Des contrôles ont été effectués dans des zones où les opérateurs considéraient que le réseau de Free était très peu utilisé par rapport à celui d'Orange. Ils ont établi que, si une part significative du trafic passait bien par Orange, celle-ci était sensiblement moins importante que ne l'indiquaient certains chiffres cités vers la mi-janvier. Free a donc poursuivi le déploiement de son réseau.

Précisons aussi que le niveau du trafic de Free passant par le réseau d'Orange relève non d'une question réglementaire, mais de l'application d'un contrat de droit privé conclu entre France Télécom et Free, dans des conditions qu'ils ont définies. Si le contrat n'est pas respecté par l'une des parties, il leur revient d'en discuter, éventuellement de conclure un avenant – le trafic étant beaucoup plus important que prévu – et, le cas échéant, de dénoncer le contrat ou d'utiliser les voies de recours. Enfin, dans certains cas, les parties peuvent saisir l'ARCEP pour un règlement de différend. Nous n'avons été saisis d'aucune demande en ce sens et nous croyons savoir qu'actuellement France Télécom et Free discutent des ajustements à apporter au contrat qui les lie.
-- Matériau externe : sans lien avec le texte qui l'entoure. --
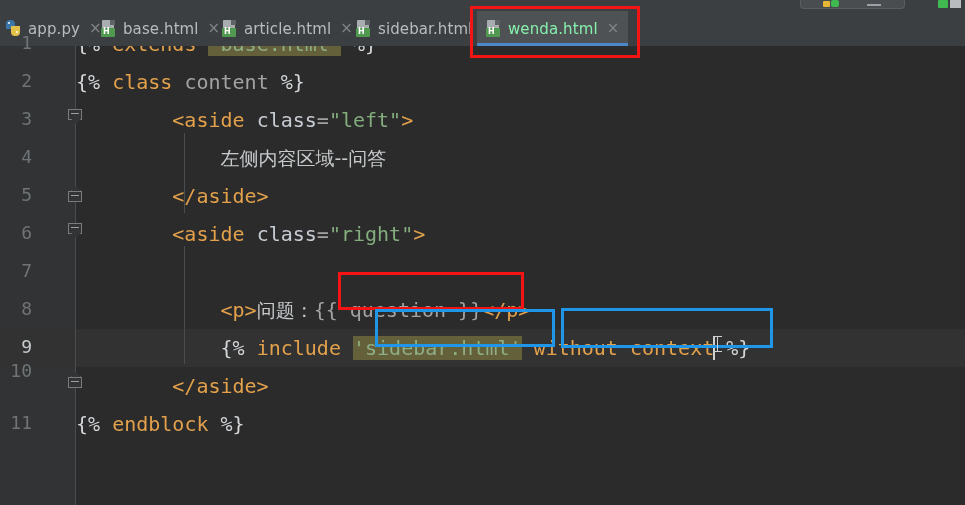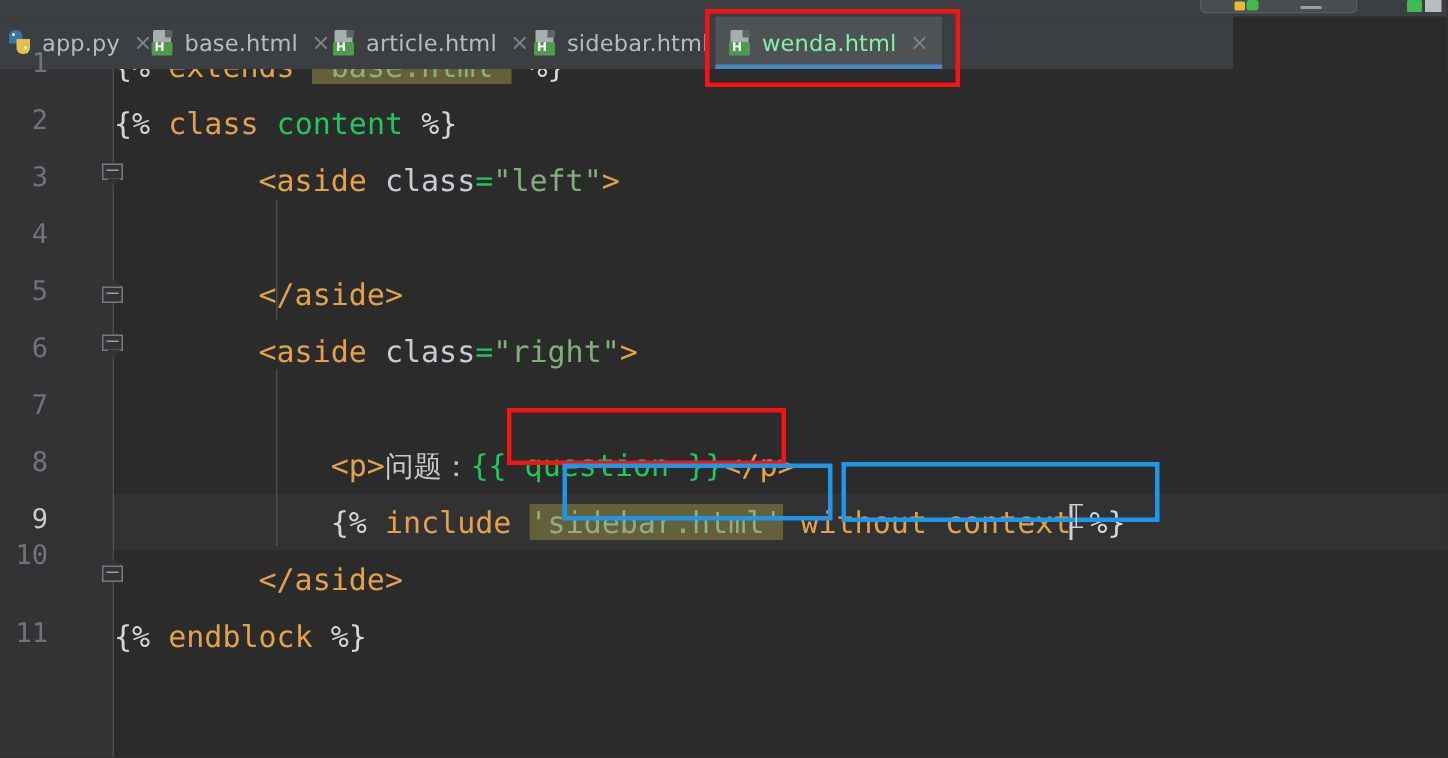--- a/index.html
+++ b/index.html
@@ -22,7 +22,7 @@
   .top-sliver-right2{position:absolute;left:950px;top:0px;width:11px;height:8px;background:#b9bcbf;}
 
   
-  .tabbar{position:absolute;left:0;top:11px;width:822px;height:35px;background:#3c3f41;}
+  .tabbar{position:absolute;left:0;top:11px;width:965px;height:35px;background:#3c3f41;}
   .tab{position:absolute;top:0;height:35px;display:flex;align-items:center;box-sizing:border-box;}
   .tab .ficon{position:relative;width:15px;height:17px;margin-right:7px;flex:0 0 auto;}
   .tab .tlabel{font-size:15px;color:#b8bcbf;white-space:nowrap;letter-spacing:.1px;}

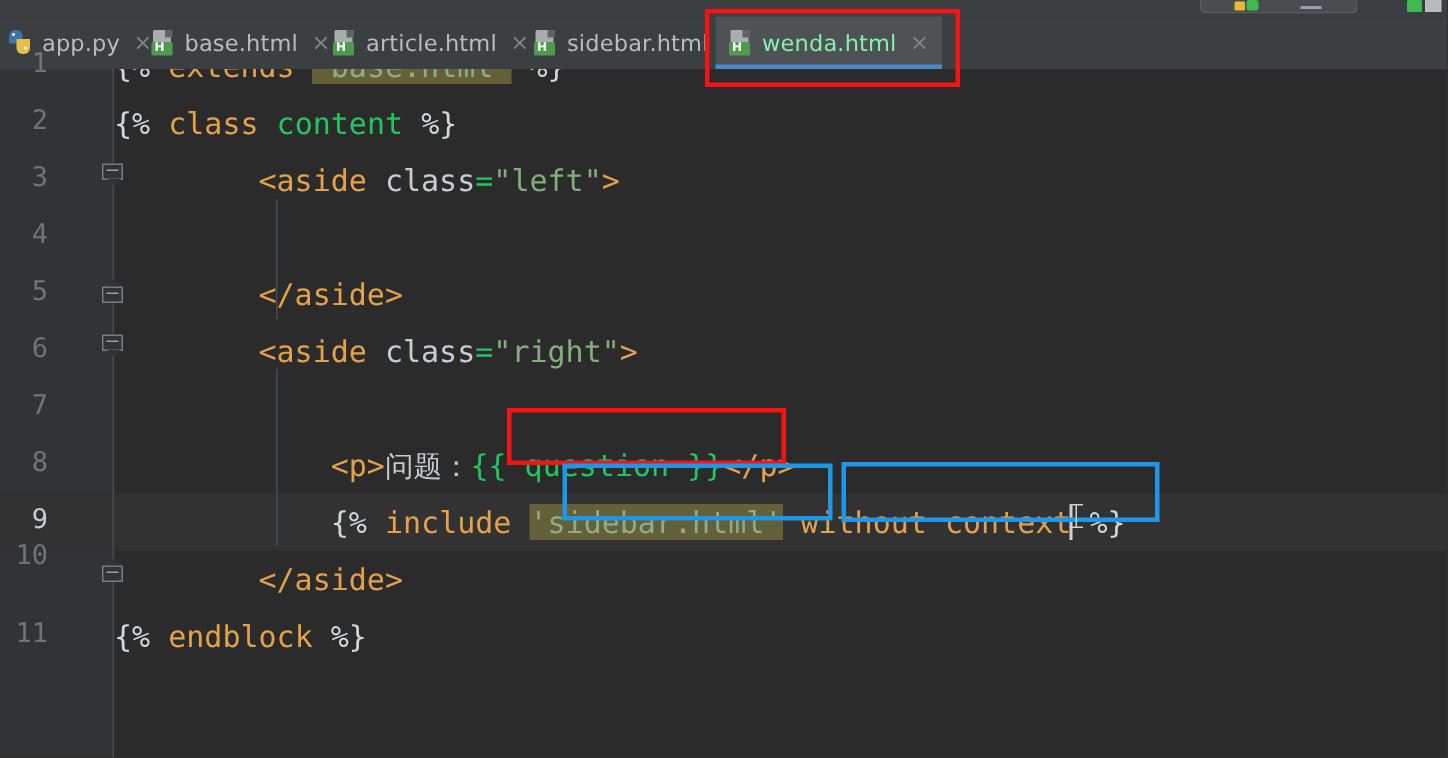--- a/index.html
+++ b/index.html
@@ -69,7 +69,7 @@
   
   .t-punct{color:#d4d7da;}
   .t-kw{color:#e3a14c;}
-  .t-plain{color:#22c55e;}
+  .t-plain{color:#a3a3a3;}
   .t-tag{color:#e3a14c;}
   .t-attr{color:#c8ccd4;}
   .t-str{color:#83ad7d;}

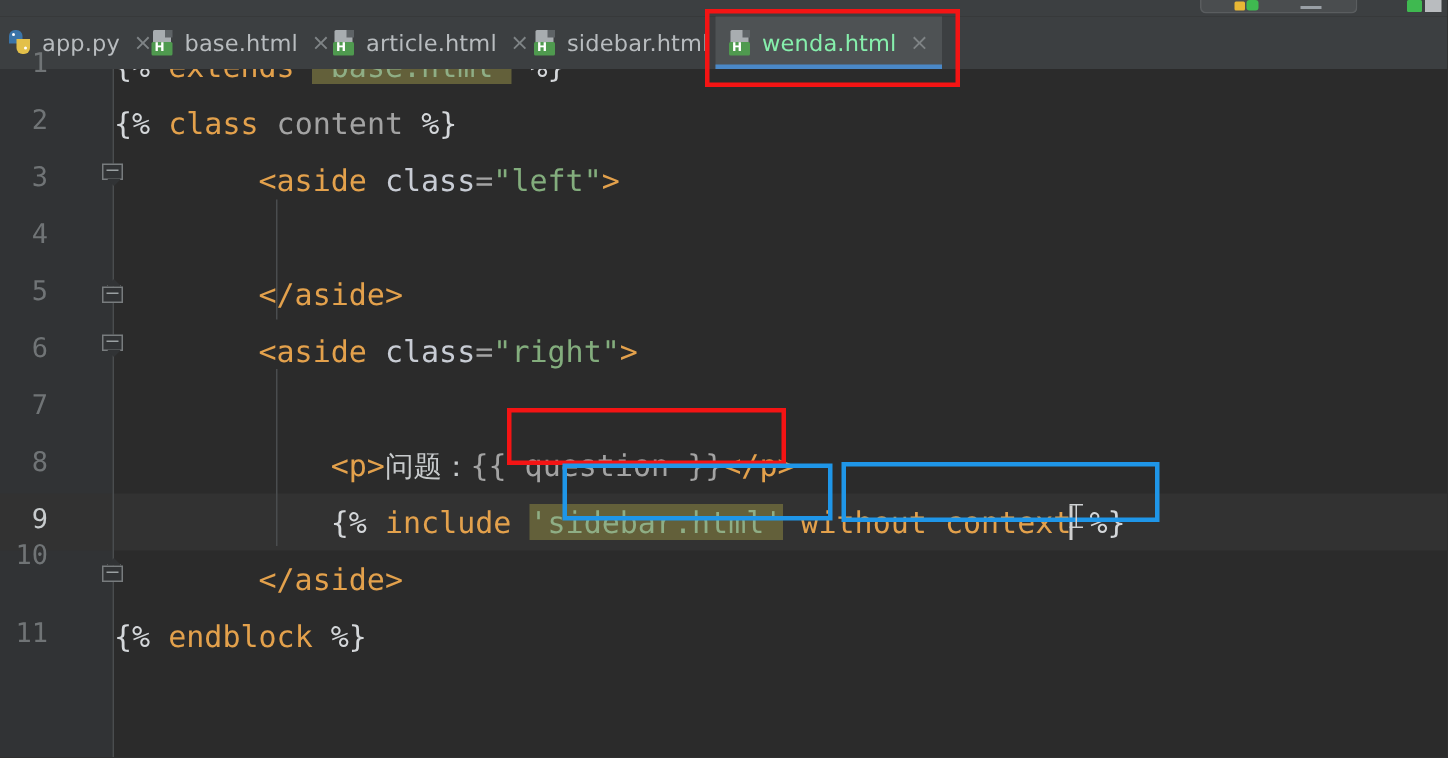--- a/index.html
+++ b/index.html
@@ -233,6 +233,7 @@
         <div class="cline" style="top: -21px;"><span class="t-punct">{%</span><span class="t-plain"> </span><span class="t-kw">extends</span><span class="t-plain"> </span><span class="t-str-hl">'base.html'</span><span class="t-plain"> </span><span class="t-punct">%}</span></div>
         <div class="cline" style="top: 17px;"><span class="t-punct">{%</span><span class="t-plain"> </span><span class="t-kw">class</span><span class="t-plain"> </span><span class="t-plain">content</span><span class="t-plain"> </span><span class="t-punct">%}</span></div>
         <div class="cline" style="top: 55px;"><span class="t-plain">        </span><span class="t-tag">&lt;aside</span><span class="t-plain"> </span><span class="t-attr">class</span><span class="t-plain">=</span><span class="t-str">"left"</span><span class="t-tag">&gt;</span></div>
+        <div class="cline" style="top: 93px;"><span class="t-plain">            </span><span class="t-cjk">左侧内容区域--问答</span></div>
         <div class="cline" style="top: 131px;"><span class="t-plain">        </span><span class="t-tag">&lt;/aside&gt;</span></div>
         <div class="cline" style="top: 169px;"><span class="t-plain">        </span><span class="t-tag">&lt;aside</span><span class="t-plain"> </span><span class="t-attr">class</span><span class="t-plain">=</span><span class="t-str">"right"</span><span class="t-tag">&gt;</span></div>
         <div class="cline" style="top: 245px;"><span class="t-plain">            </span><span class="t-tag">&lt;p&gt;</span><span class="t-cjk">问题：</span><span class="t-plain">{{ question }}</span><span class="t-tag">&lt;/p&gt;</span></div>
Tous ces éléments doivent être rapportés aux ordres de grandeur du marché. La clientèle d'Orange comporte près de 28 millions d'abonnés. Dans les hypothèses les plus optimistes, celle de Free doit atteindre 2 millions d'abonnés. Pour les 73 % de la population non couverte par le réseau de Free, les communications des abonnés de Free passent obligatoirement par le réseau d'Orange. Si on fait l'hypothèse que, pour la zone couverte par Free, la moitié des communications passent par le réseau d'Orange, on voit qu'environ 87 % du trafic de Free passe par le réseau d'Orange, soit celui de 1,7 million d'abonnés environ qui s'ajoutent, d'une certaine façon, à la clientèle de celui-ci. Ce trafic additionnel n'apparaît donc pas de nature à perturber l'équilibre du réseau d'Orange.